Ольга Ивановна открыла и удивилась. На крыльце стояла
худенькая, хорошенькая девочка.
– Это вы были директором детского дома? – с места в карьер
поинтересовалась она. – Давно, когда он погорел?
– Да, – оторопела Ольга Ивановна.
– Вы-то мне и нужны, – хмыкнула девушка и весьма
бесцеремонно, не спросив разрешения у хозяйки, вошла в дом.
– В чем дело? – возмутилась Ольга Ивановна.
– Меня зовут Яна Гостева, – представилась незнакомка, – я
дочь Олимпиады Гостевой, она умерла, теперь я живу у Тони, ее сестры. Но на
самом деле моя мать, я имею в виду настоящую маму, жива. Вы-то хорошо знаете
всю историю. Ну-ка расскажите ее мне!
– Ты о чем толкуешь? – залепетала Ольга Ивановна.

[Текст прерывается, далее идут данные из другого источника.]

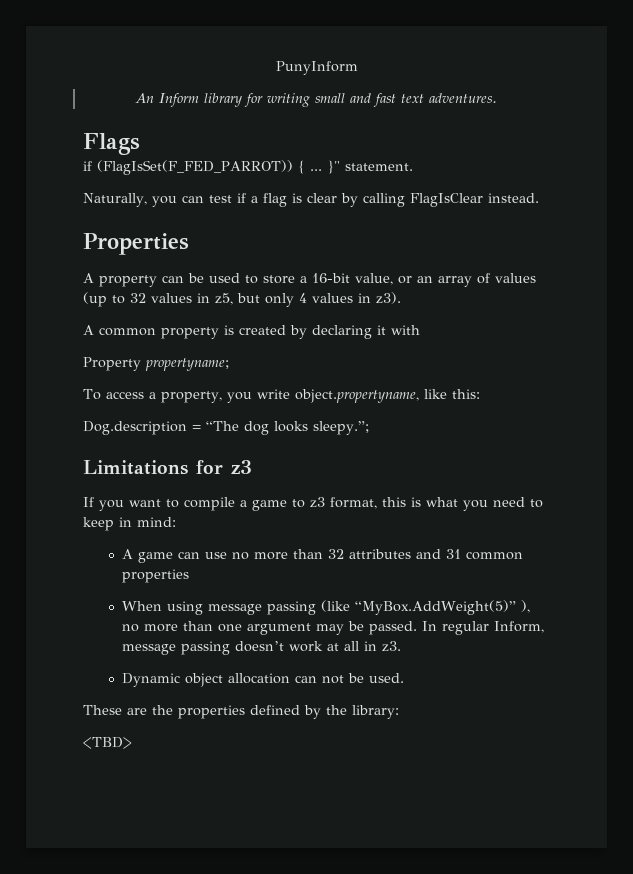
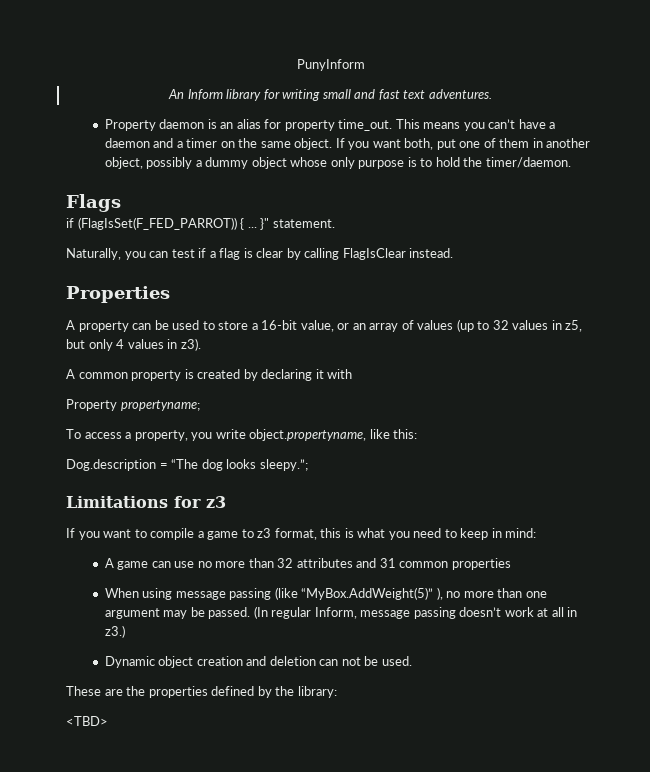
+ Property daemon is an alias for property time_out. This means you can’t have a daemon and a timer on the same object. If you want both, put one of them in another object, possibly a dummy object whose only purpose is to hold the timer/daemon.
- In regular Inform, message passing doesn’t work at all in z3.
+ (In regular Inform, message passing doesn’t work at all in z3.)
- Dynamic object allocation can not be used.
+ Dynamic object creation and deletion can not be used.

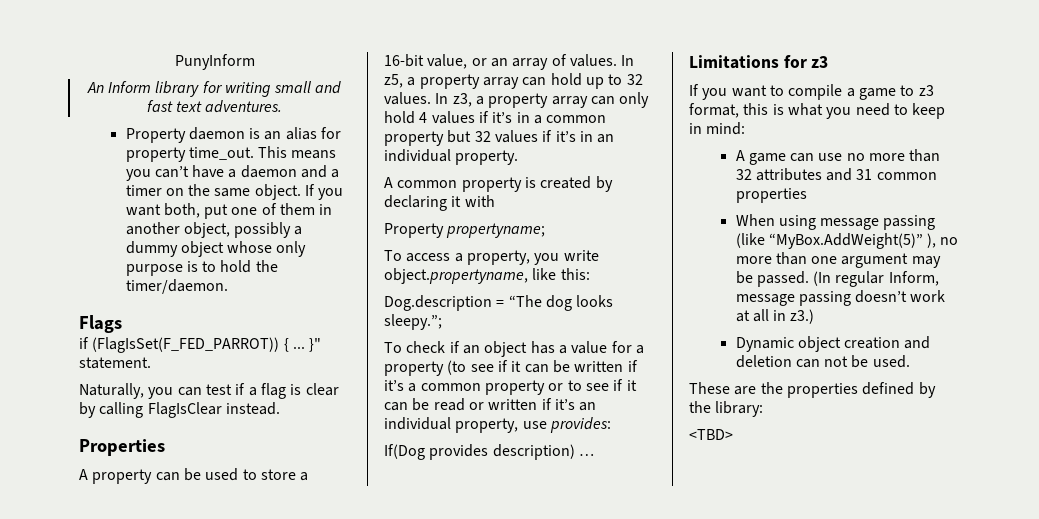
- A property can be used to store a 16-bit value, or an array of values (up to 32 values in z5, but only 4 values in z3).
+ A property can be used to store a 16-bit value, or an array of values. In z5, a property array can hold up to 32 values. In z3, a property array can only hold 4 values if it’s in a common property but 32 values if it’s in an individual property.
+ To check if an object has a value for a property (to see if it can be written if it’s a common property or to see if it can be read or written if it’s an individual property, use provides:
+ If(Dog provides description) …

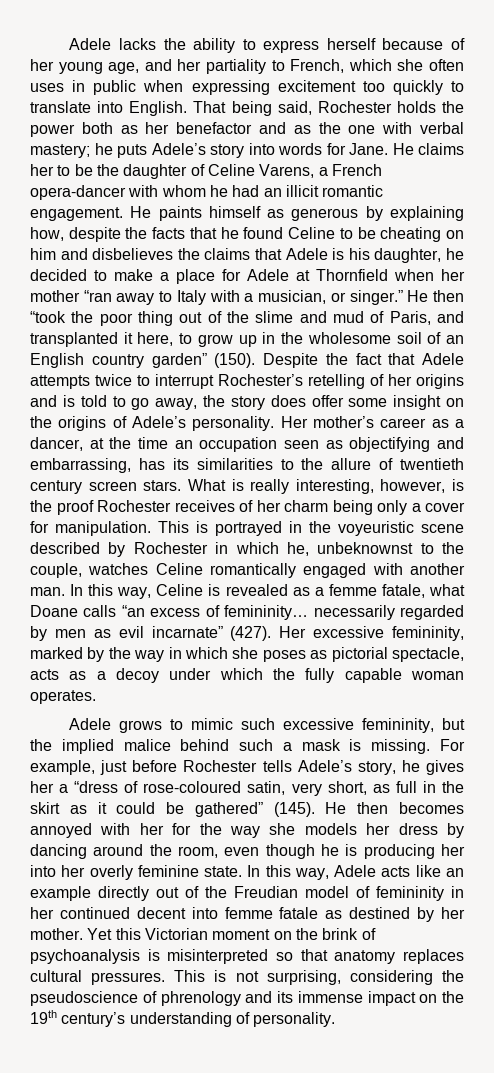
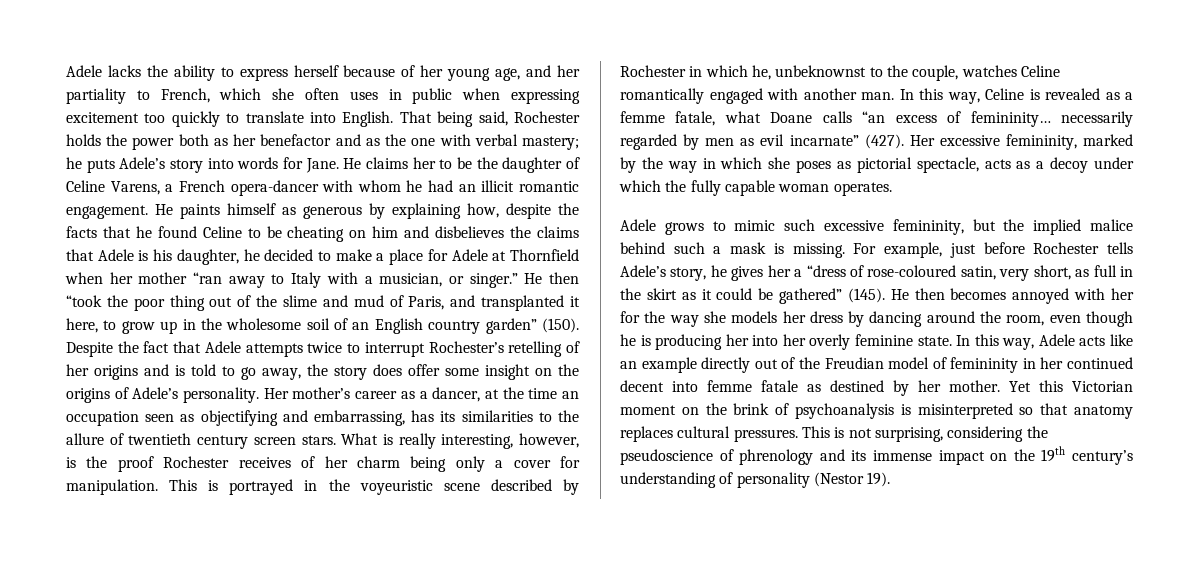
- This is not surprising, considering the pseudoscience of phrenology and its immense impact on the 19th century’s understanding of personality.
+ This is not surprising, considering the pseudoscience of phrenology and its immense impact on the 19th century’s understanding of personality (Nestor 19).

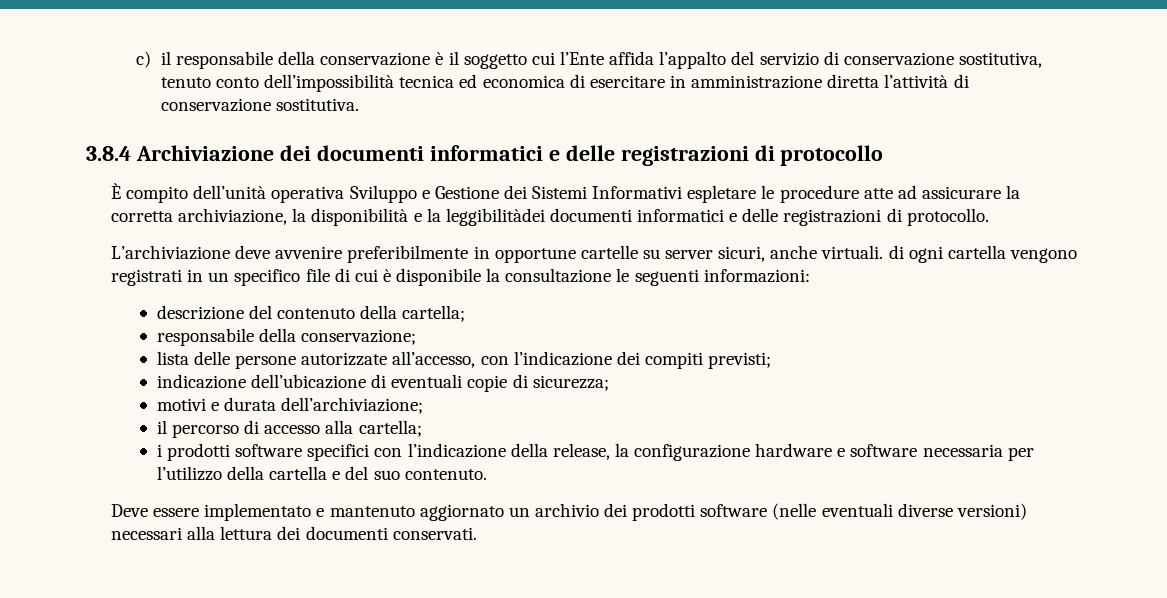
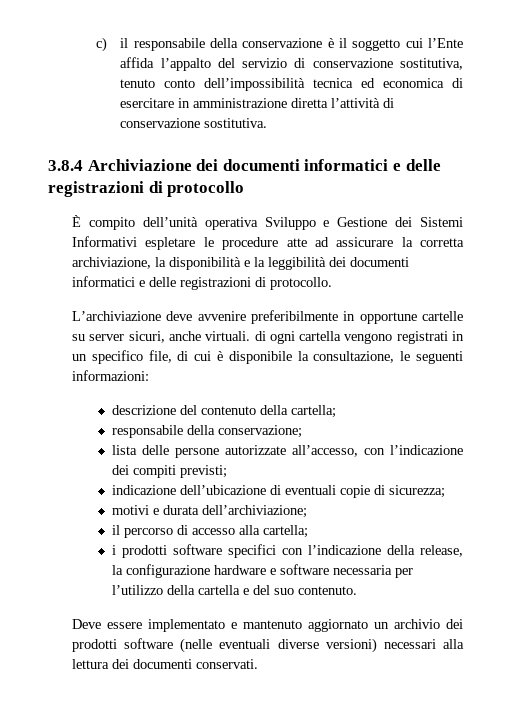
- È compito dell’unità operativa Sviluppo e Gestione dei Sistemi Informativi espletare le procedure atte ad assicurare la corretta archiviazione, la disponibilità e la leggibilitàdei documenti informatici e delle registrazioni di protocollo.
+ È compito dell’unità operativa Sviluppo e Gestione dei Sistemi Informativi espletare le procedure atte ad assicurare la corretta archiviazione, la disponibilità e la leggibilità dei documenti informatici e delle registrazioni di protocollo.
- L’archiviazione deve avvenire preferibilmente in opportune cartelle su server sicuri, anche virtuali. di ogni cartella vengono registrati in un specifico file di cui è disponibile la consultazione le seguenti informazioni:
+ L’archiviazione deve avvenire preferibilmente in opportune cartelle su server sicuri, anche virtuali. di ogni cartella vengono registrati in un specifico file, di cui è disponibile la consultazione, le seguenti informazioni:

– Ой, – скривилась Яна, – только не надо врать, мне Антонина
все рассказала. Ладно. Значит, так. Мне дико нравится один парень, Алеша
Мирский, у нас с ним роман, да только тетка, как услыхала его имя, прямо
взбесилась. Прицепилась к Алеше, допрос натуральный устроила: кто он, откуда,
где его родители, потом заорала: «Я тебя великолепно по детдому помню!»
Алеша попытался спокойно ответить на вопросы предполагаемой
тещи. Да, он вырос в приюте, родителей не знает и очень беден, но любит Яну и
готов работать день и ночь, чтобы обеспечить жену. И вообще у него в голове
полно планов, только для их осуществления не хватает денег.